#### [WHAT IS REQUIRED]
From the listing below, pick out each line with the word "fetch".

───── DATASET EXTRACT

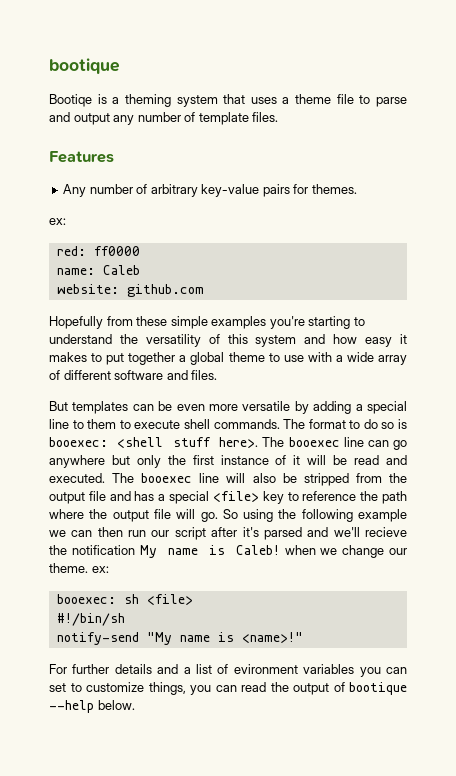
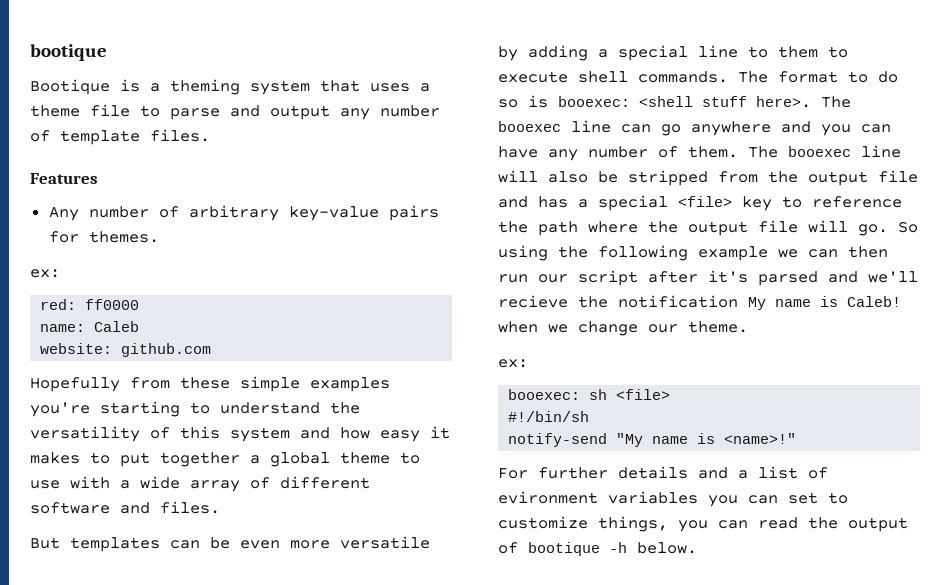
- Bootiqe is a theming system that uses a theme file to parse and output any number of template files.
+ Bootique is a theming system that uses a theme file to parse and output any number of template files.
- The booexec line can go anywhere but only the first instance of it will be read and executed.
+ The booexec line can go anywhere and you can have any number of them.
- So using the following example we can then run our script after it's parsed and we'll recieve the notification My name is Caleb! when we change our theme. ex:
+ So using the following example we can then run our script after it's parsed and we'll recieve the notification My name is Caleb! when we change our theme.
+ ex:
- For further details and a list of evironment variables you can set to customize things, you can read the output of bootique --help below.
+ For further details and a list of evironment variables you can set to customize things, you can read the output of bootique -h below.

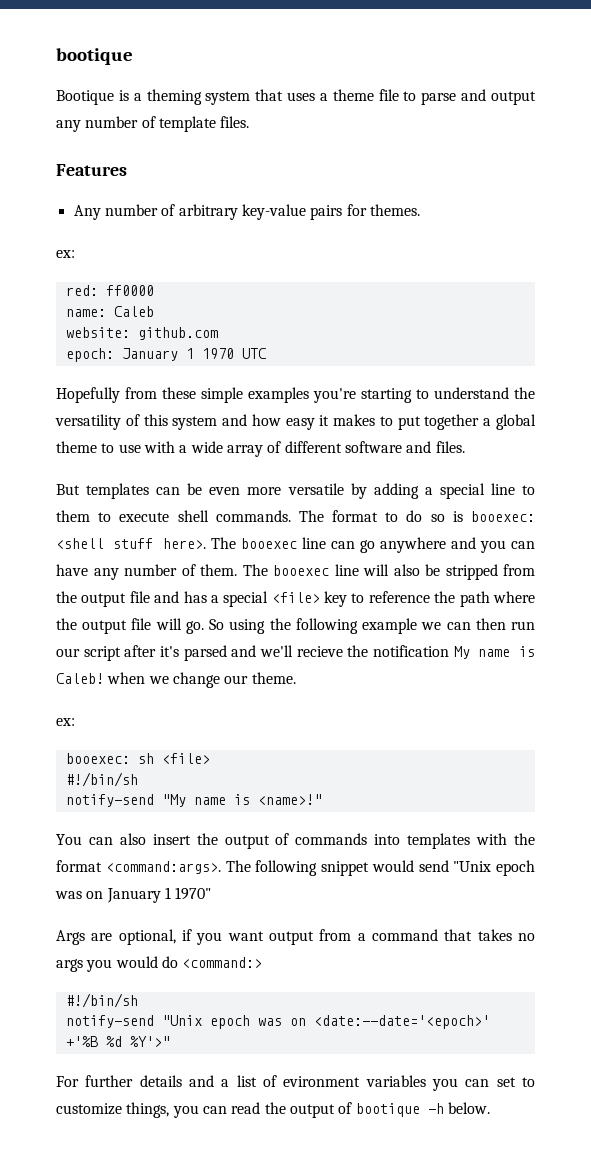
+ epoch: January 1 1970 UTC
+ You can also insert the output of commands into templates with the format <command:args>. The following snippet would send "Unix epoch was on January 1 1970"
+ Args are optional, if you want output from a command that takes no args you would do <command:>
+ #!/bin/sh
+ notify-send "Unix epoch was on <date:--date='<epoch>' +'%B %d %Y'>"

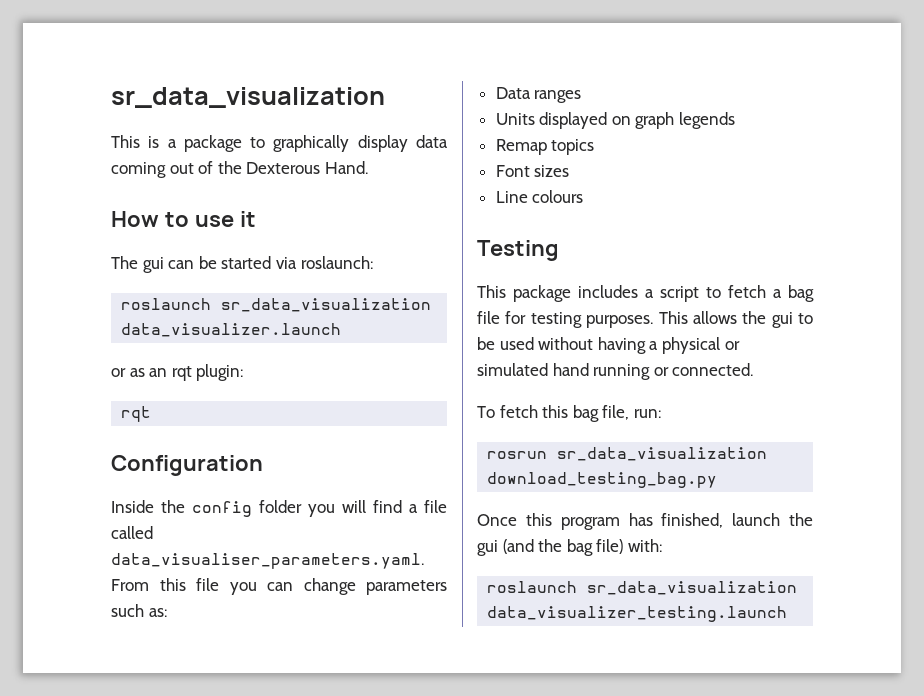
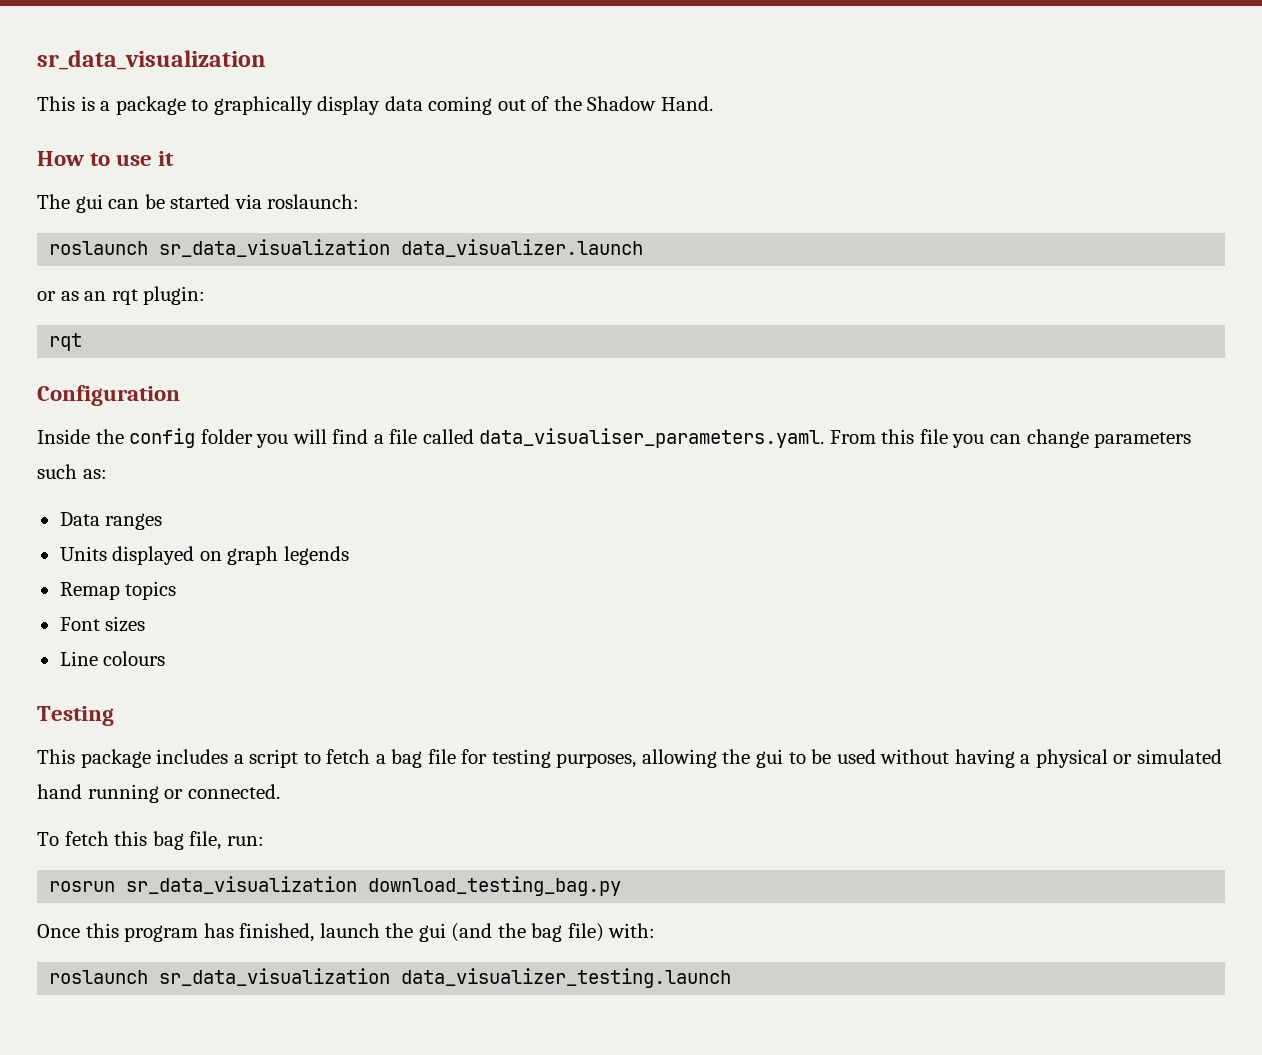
- This is a package to graphically display data coming out of the Dexterous Hand.
+ This is a package to graphically display data coming out of the Shadow Hand.
- This package includes a script to fetch a bag file for testing purposes. This allows the gui to be used without having a physical or simulated hand running or connected.
+ This package includes a script to fetch a bag file for testing purposes, allowing the gui to be used without having a physical or simulated hand running or connected.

──────────

#### [ANSWER FOR THIS EXERCISE]
- This package includes a script to fetch a bag file for testing purposes. This allows the gui to be used without having a physical or simulated hand running or connected.
+ This package includes a script to fetch a bag file for testing purposes, allowing the gui to be used without having a physical or simulated hand running or connected.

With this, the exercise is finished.